A “Collective Farm Woman” from Paris and Apples in Memory of Michurin: a Selection of Interesting Facts for the VDNKh Birthday

August 6
Parks and pedestrian areas

VDNKh is already 82! Despite its considerable age, the things are humming at the exhibition, new pavilions are being opened and landmark buildings are being restored. By the way, 49 cultural heritage sites are located on an area of over 325 hectares. Over the years, everything that is possible has been told about VDNKh, but for mos.ru we tried to find some facts that may surprise.

Cubic Meters of Art

At the end of the 1930s, over two thousand art workers - sculptors, painters and graphic artists - were involved in decoration of the All-Union Agricultural Exhibition (as VDNKh was called until 1959). They were a wide variety of people - from little-known local artists to key figures in the art of that time. For the exhibition pavilions over 7,800 square meters of art panels and paintings were created, as well as 400 sculptural works.

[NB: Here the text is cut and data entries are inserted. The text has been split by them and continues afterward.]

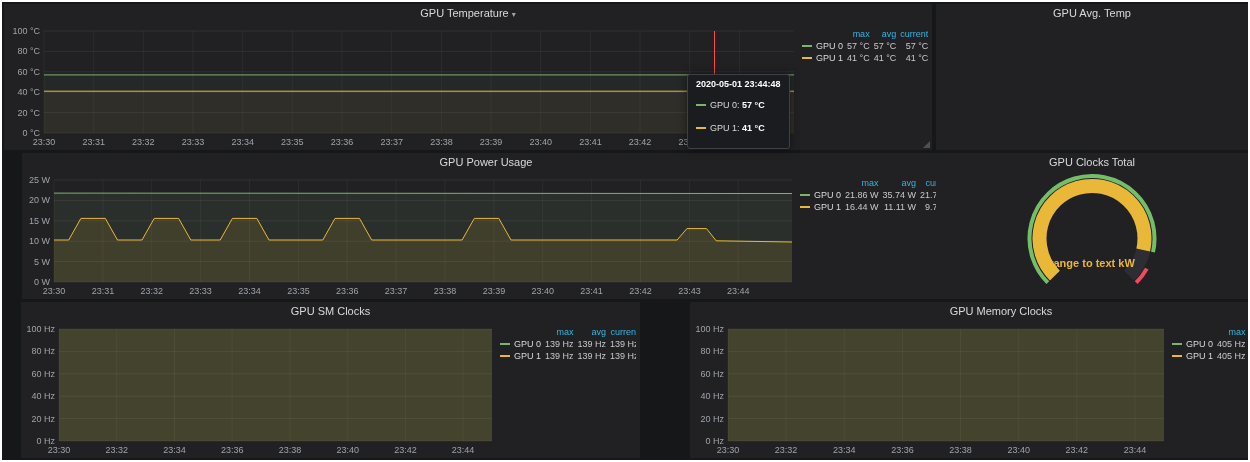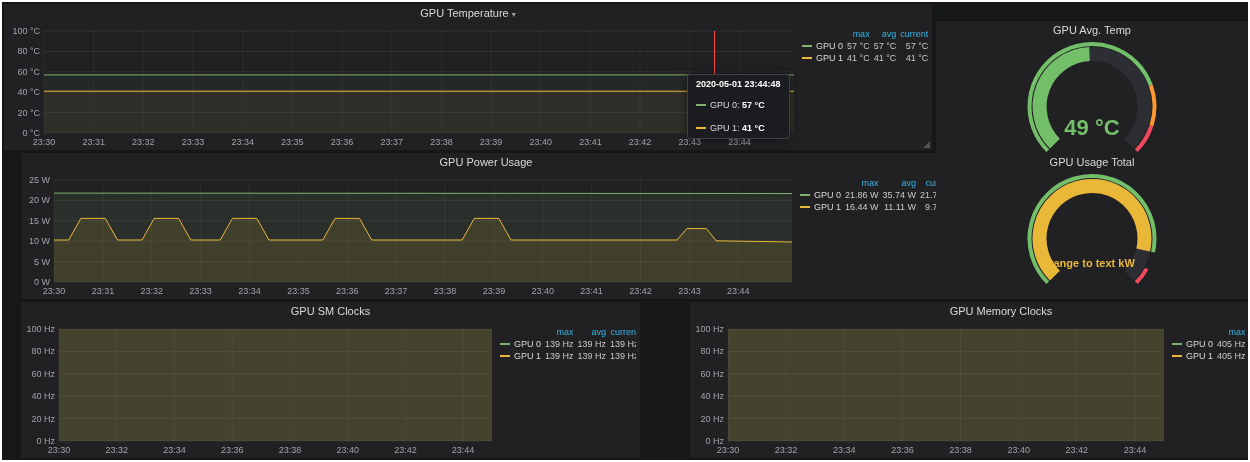"GPU Avg. Temp" div.panel { top: 19px -> 2px }
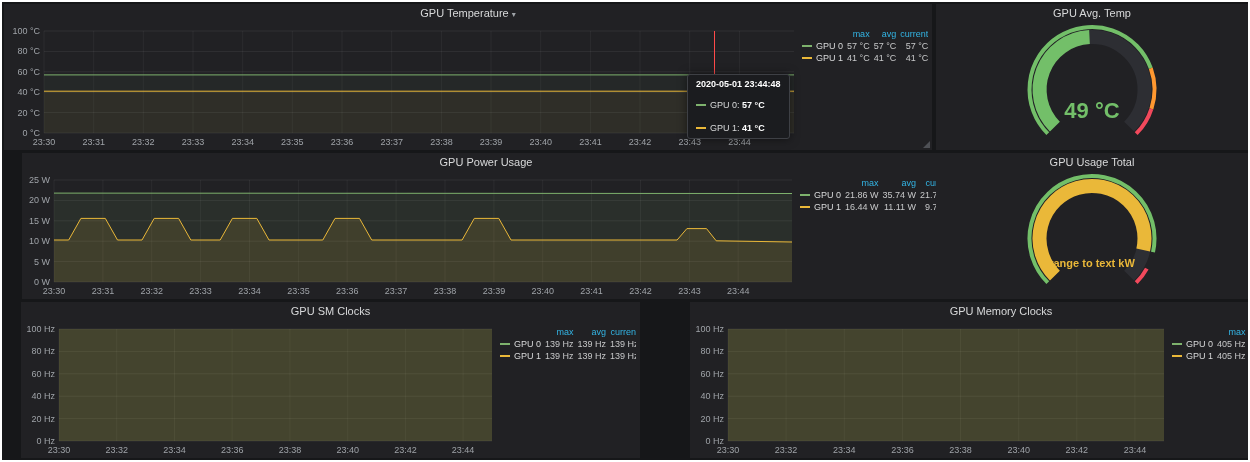"2020-05-01 23:44:48" .tooltip { padding: 4px 8px 3px 8px -> 4px 8px 13px 8px }
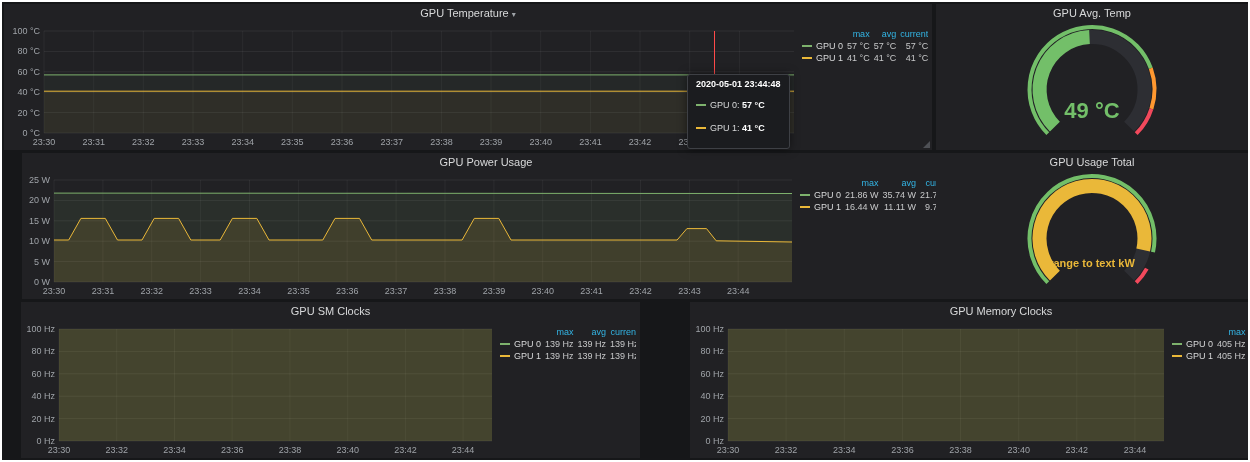"49 °C" div.panel-body { html: <div> <div> <svg> <path></path> <path></path> <path></path> <path></path> <path></path> <text>49 °C</text> </svg> </div> </div> -> none }
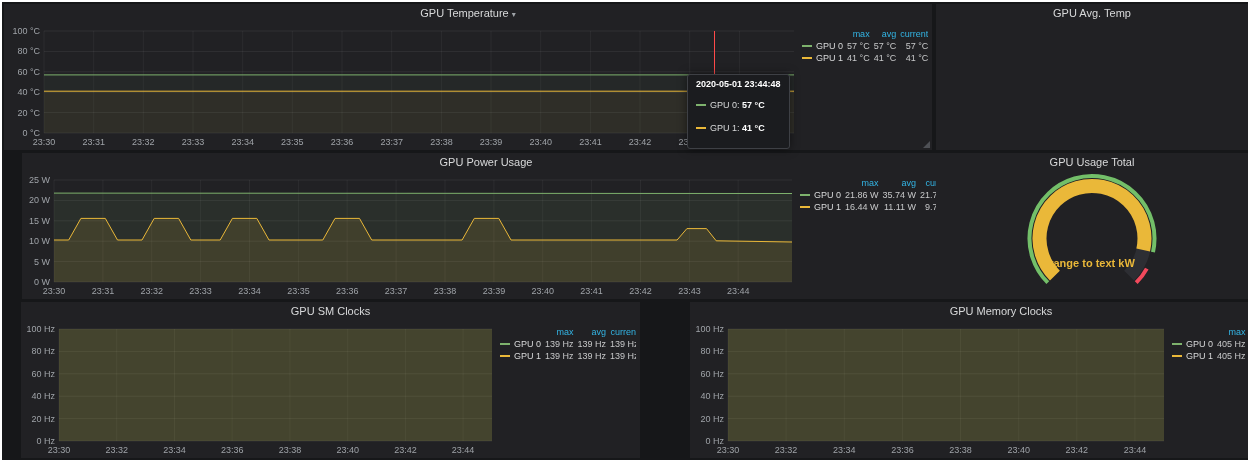"GPU Usage Total" span { text: Usage -> Clocks }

At different times, classics of Soviet art worked at the exhibition. Alexander Deineka, famous for his paintings in the style of socialist realism, made sketches of monumental panels for the 25th pavilion. An outstanding graphic artist Vladimir Favorsky designed pavilion No. 27 “Physical Culture and Sports”. One of the authors of the Volgograd sculpture “The Motherland Calls!”, sculptor-monumentalist Yevgeny Vuchetich, created a high relief for the Pavilion No. 1 “Tsentralny”. And the first president of the USSR Academy of Arts, Alexander Gerasimov, participated in writing of several monumental works for the All-Union Agricultural Exhibition, including the “Stalin's Speech at the 2nd Congress of Collective Farm-Shock Workers” and “Portrait of Michurin in the Garden.”

Alexander Gerasimov. Portrait of Michurin in the Garden

From Paris to Moscow

At the VDNKh northern entrance stands one of the most famous Soviet monuments — the “Worker and Collective Farm Woman”. However, the public saw the legendary statue for the first time not in Moscow - it was made for the Soviet pavilion of the 1937 World Exhibition in Paris. When the exhibition ended, the sculpture was installed next to the All-Union Agricultural Exhibition. Since 1948 it has become an official symbol of the Mosfilm studio.

The “Worker and Collective Farm Woman” was created by the monumental sculptor Vera Mukhina. Initially, her heroes were naked (in imitation of the ancient “Tyrant-fighters”), but the state commission demanded to “dress” them. The composition was linked with a decorative scarf, which was also not subject to approval, as real collective farm women hardly ever wore this accessory. Vera Mukhina insisted on getting own way, explaining that it is necessary for the balance of the structure.


A Salutary Movie

The alleys of the exhibition can be seen in many feature films. The 1939 movie “Foundling” captured it in its first year of operation. One of the director's tasks was to show the renewed Moscow, and the All-Union Agricultural Exhibition was perfect to this end. The "Worker and Collective Farm Woman", the arch of the northern entrance and other architectural symbols appear in the frame.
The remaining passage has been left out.